● **Records provided**:
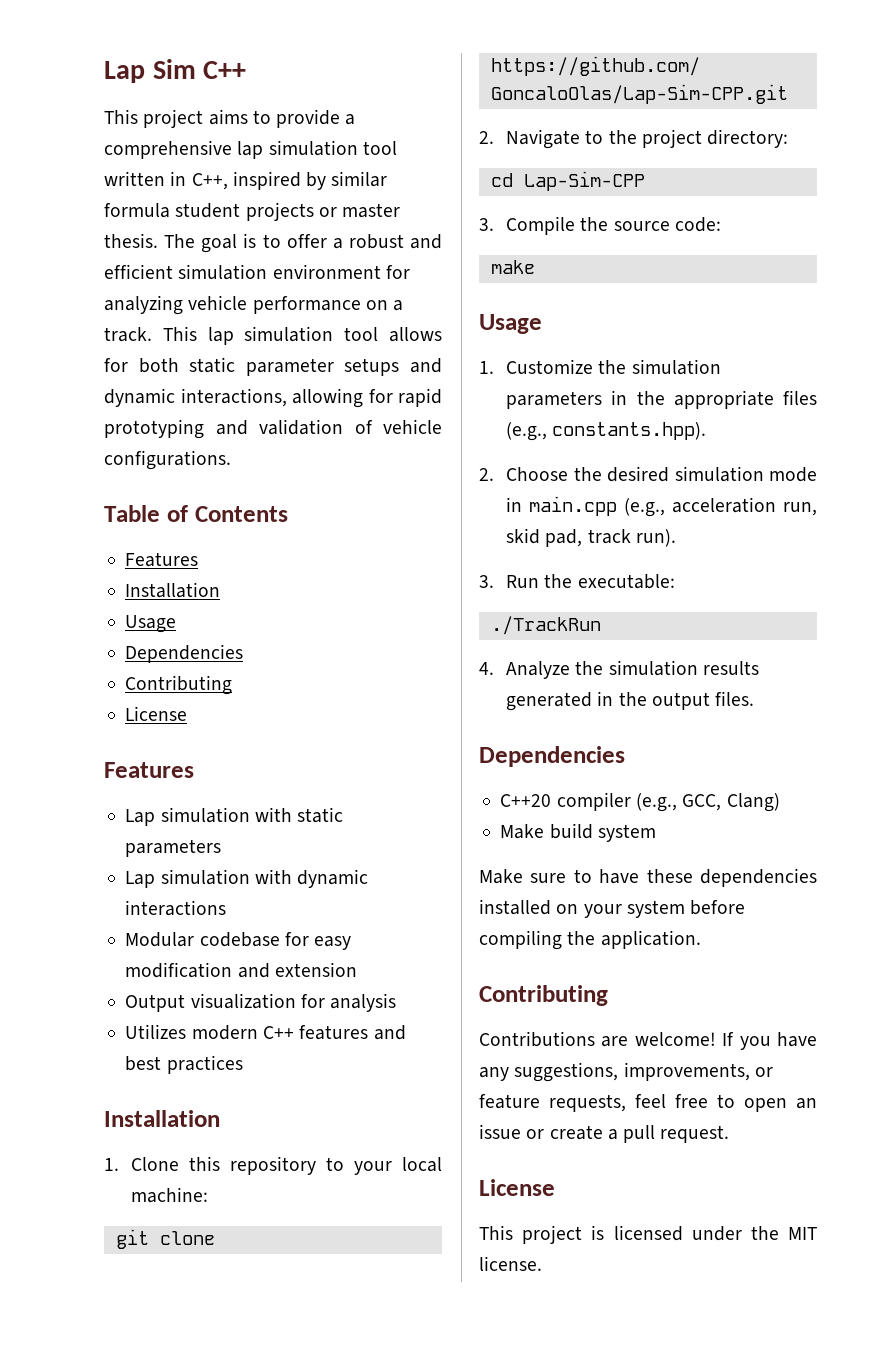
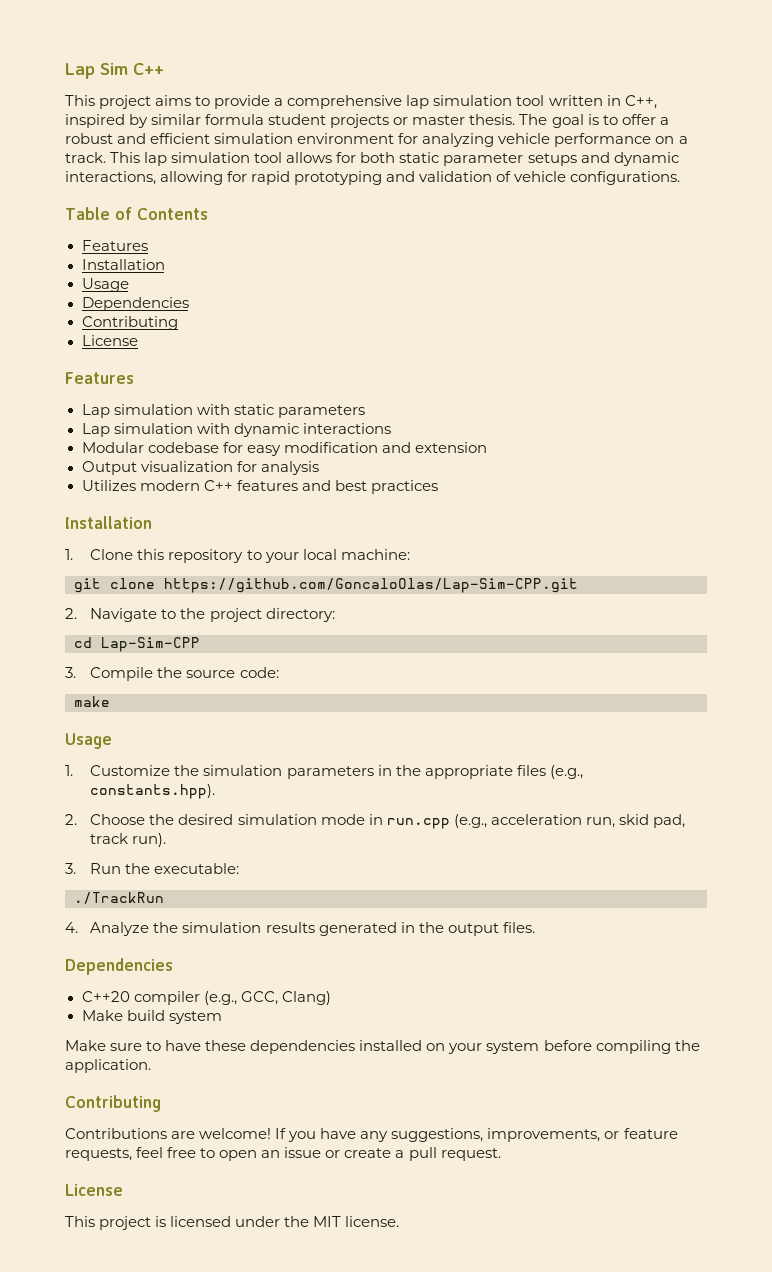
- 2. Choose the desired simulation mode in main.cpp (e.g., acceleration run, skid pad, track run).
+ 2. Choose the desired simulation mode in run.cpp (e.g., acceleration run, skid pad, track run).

...

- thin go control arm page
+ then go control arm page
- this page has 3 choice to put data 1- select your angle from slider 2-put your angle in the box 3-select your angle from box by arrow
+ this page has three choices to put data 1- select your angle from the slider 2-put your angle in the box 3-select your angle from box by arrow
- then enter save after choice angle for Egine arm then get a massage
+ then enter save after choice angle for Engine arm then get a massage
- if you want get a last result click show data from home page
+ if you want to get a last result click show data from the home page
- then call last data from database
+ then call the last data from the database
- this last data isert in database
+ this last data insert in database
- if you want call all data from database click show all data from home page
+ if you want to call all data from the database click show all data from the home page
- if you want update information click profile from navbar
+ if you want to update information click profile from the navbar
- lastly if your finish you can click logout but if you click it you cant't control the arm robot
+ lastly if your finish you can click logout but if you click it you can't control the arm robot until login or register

* * *

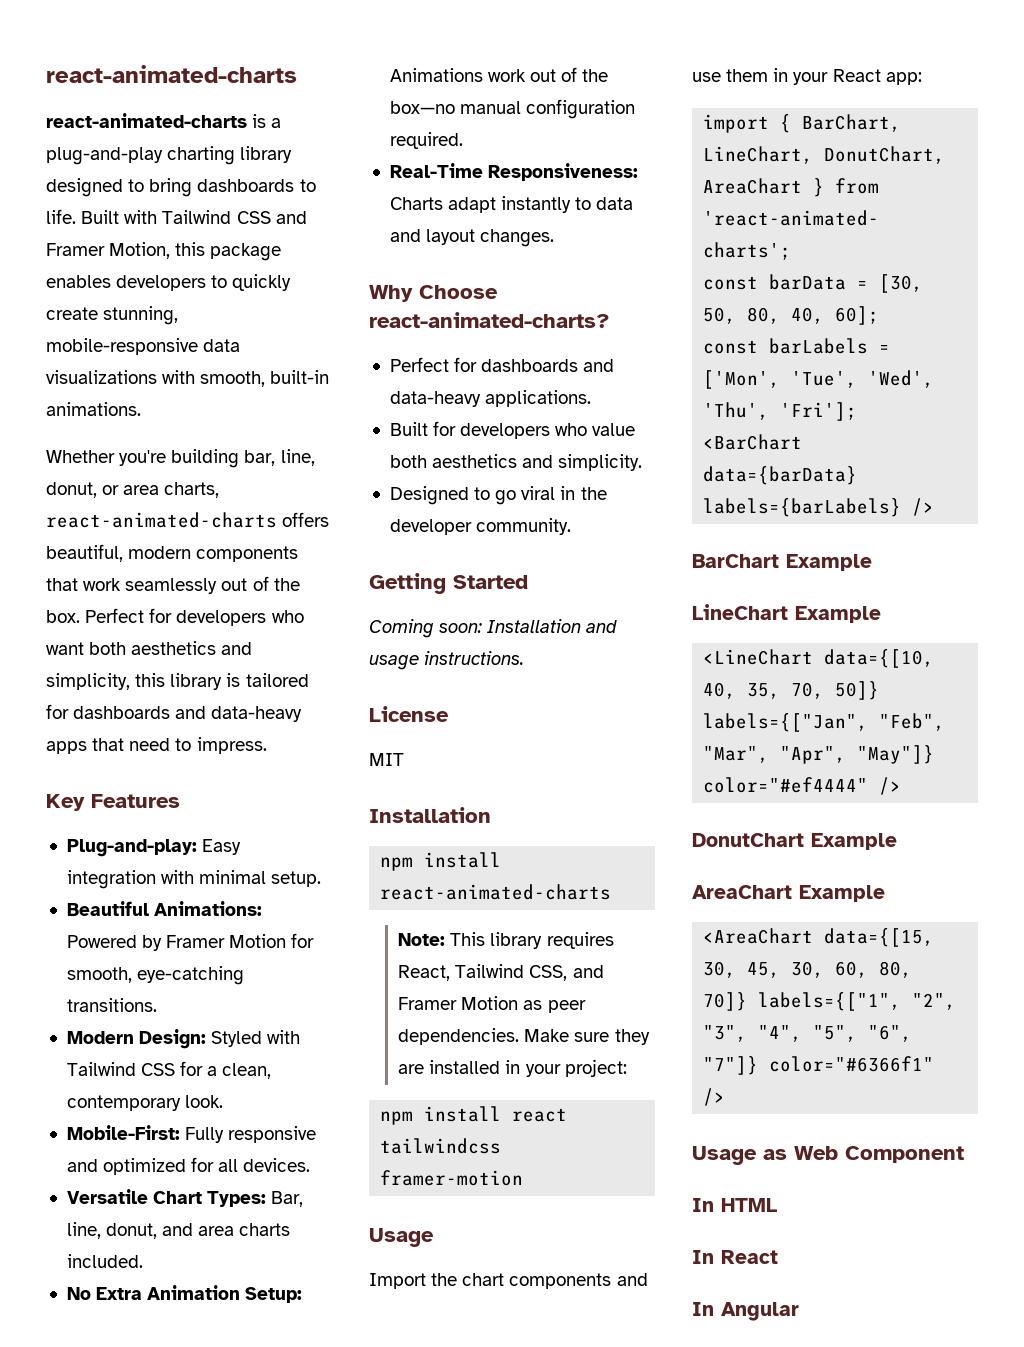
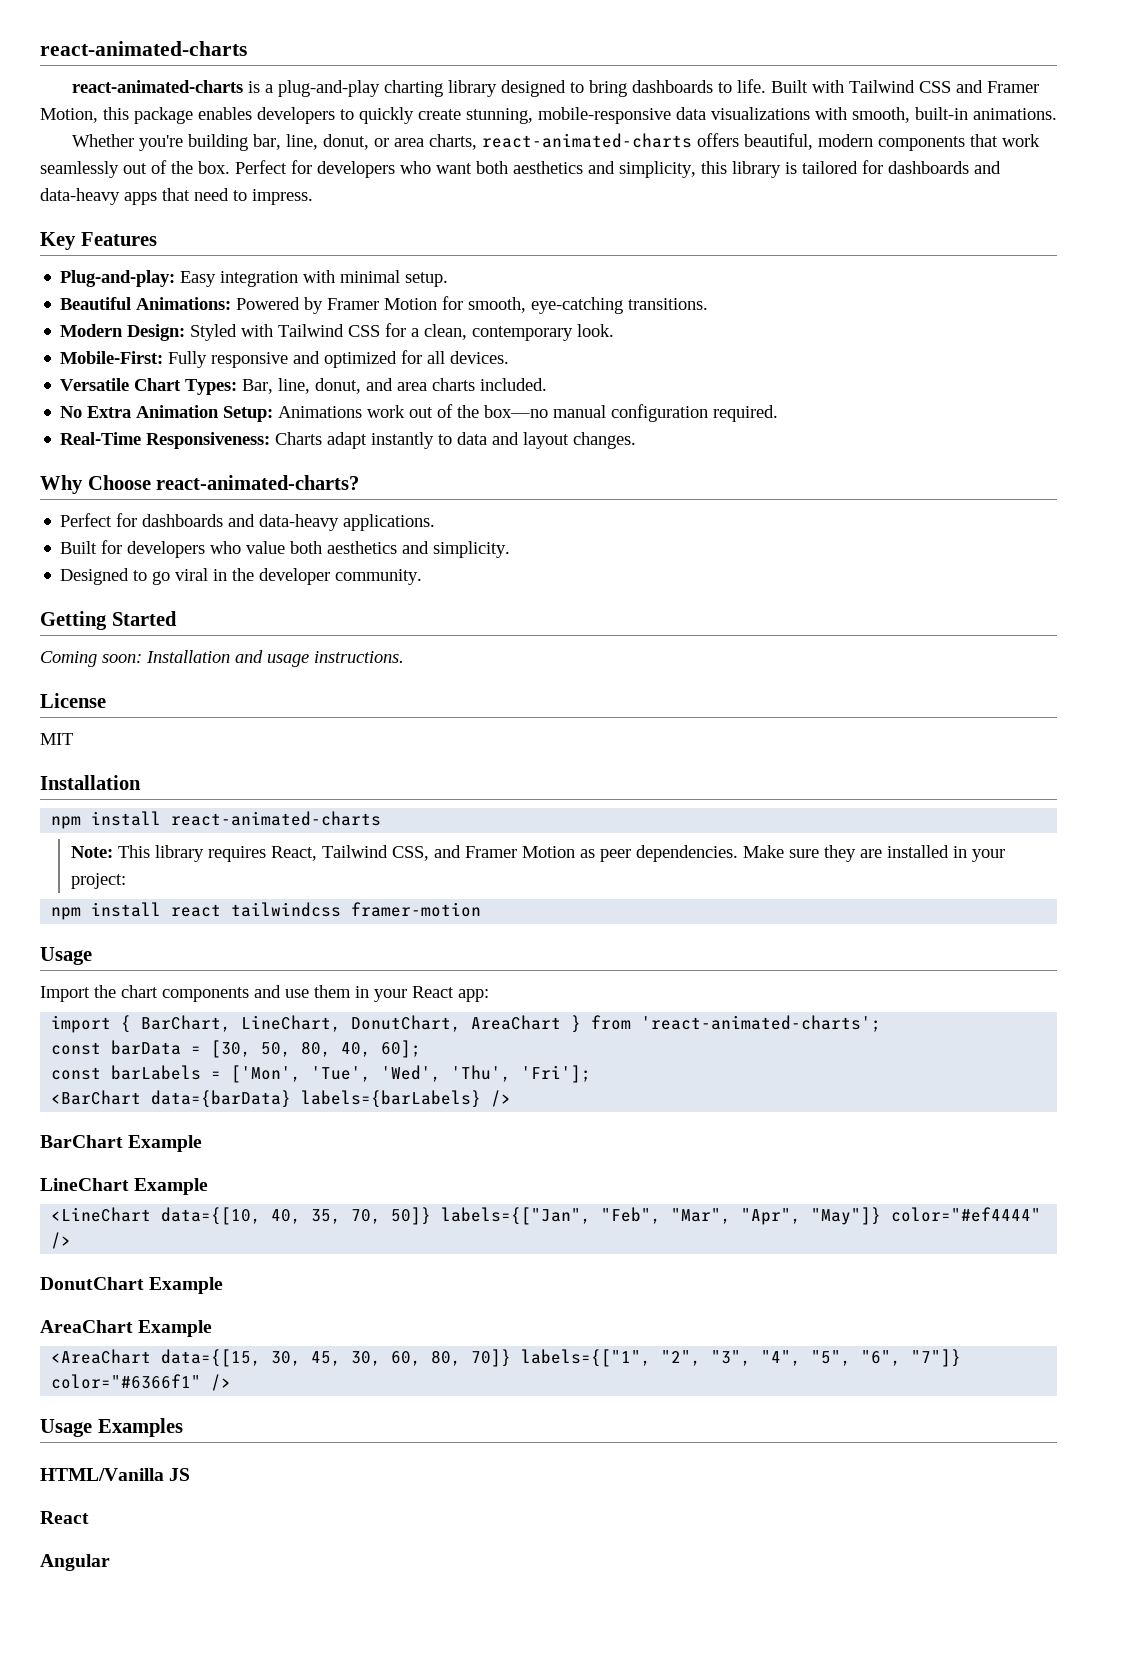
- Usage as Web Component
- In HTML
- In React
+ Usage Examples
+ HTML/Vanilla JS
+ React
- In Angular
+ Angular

● **Task item**: Among the lines above, repeat exactly those from the line with "insert in database" to the line with "login or register", counting both ends.

● **Output below**:
+ this last data insert in database
- if you want call all data from database click show all data from home page
+ if you want to call all data from the database click show all data from the home page
- if you want update information click profile from navbar
+ if you want to update information click profile from the navbar
- lastly if your finish you can click logout but if you click it you cant't control the arm robot
+ lastly if your finish you can click logout but if you click it you can't control the arm robot until login or register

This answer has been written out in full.